Prepping leg strength for the Norwegian Reconnaissance Squadron treadmill test


My hill-training for the Norwegian Reconnaissance Squadron treadmill test



I still seem to be gaining 10-15 lbs during the winter, even though running and walking at least 20 miles a week, cycling at least 12 miles, and doing resistance training at least 2 x per week. In the winter my waist is 36 inches and in the summer it goes to a low of 33 inches. Summer is more active, and yes, I tend to eat more salads and fruit.
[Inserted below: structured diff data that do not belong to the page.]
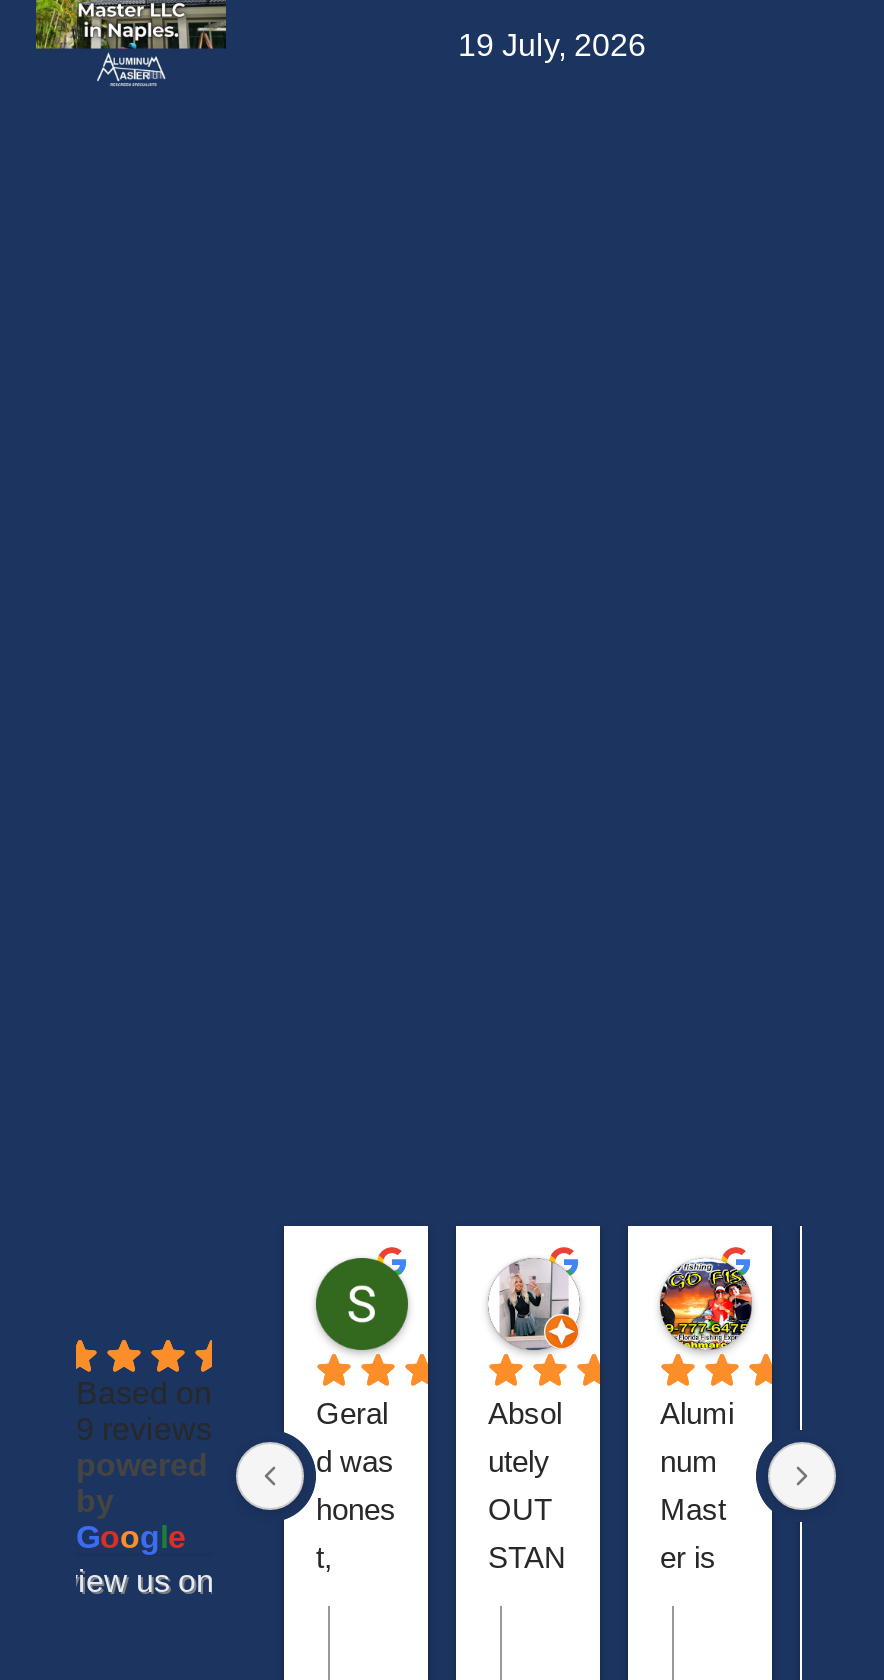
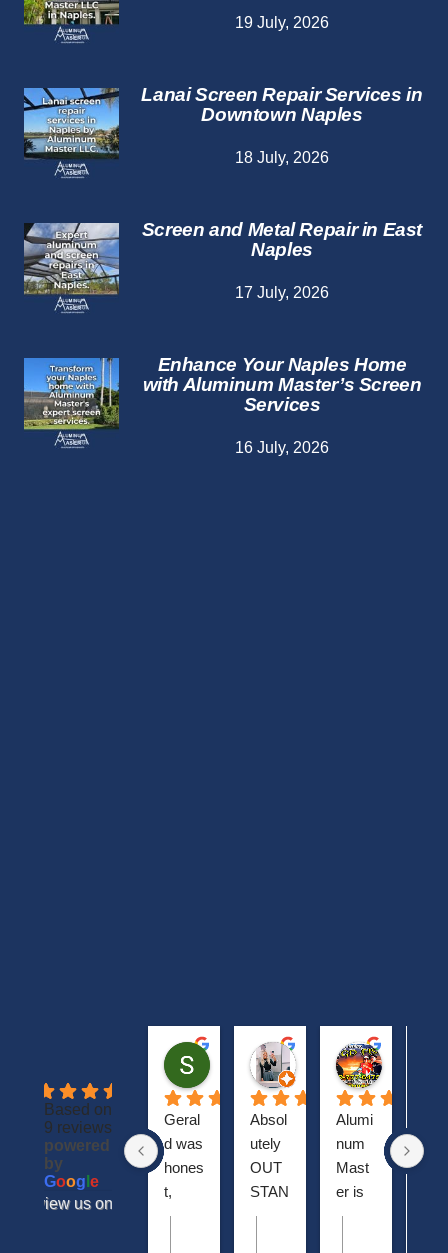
+ [image]
+ Lanai Screen Repair Services in
+ Downtown Naples
+ 18 July, 2026

+ [image]
+ Screen and Metal Repair in East
+ Naples
+ 17 July, 2026

+ [image]
+ Enhance Your Naples Home
+ with Aluminum Master’s Screen
+ Services
+ 16 July, 2026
Aerobic/cardio/vascular/pulmonary fitness. It's a mouthful, but each of those aspects provide a host of physiological benefits, inspiring the walk-rucking, running, biking, swimming, etc. My educated guess--given an ability to run up and down a 4 minute hill for 60 minutes straight--puts me at least at a VO2 Max of 48-50 mg/kg/mins (see the subsequent posting, explaining VO2 Max contextualization) which would be a population fitness category of 'Good' to 'Very Good' for a 20 year old male. I am now 66. I am not especially built for excellence at longer distance running. I am more built like a work-horse. My fitness goal is to see if I can pass the exceptionally challenging Norwegian Reconnaissance Squadron treadmill test:

Carrying a 25 kg ruck and a 3.4 kg gun in one hand, the whole test is a constant 7km per hour (4.5 mph); first phase 10 minutes on the flat; 10-15 min phase 3 degree hill; 15-20 minute phase 6 degree hill; 20-25 minute phase at 9 degrees.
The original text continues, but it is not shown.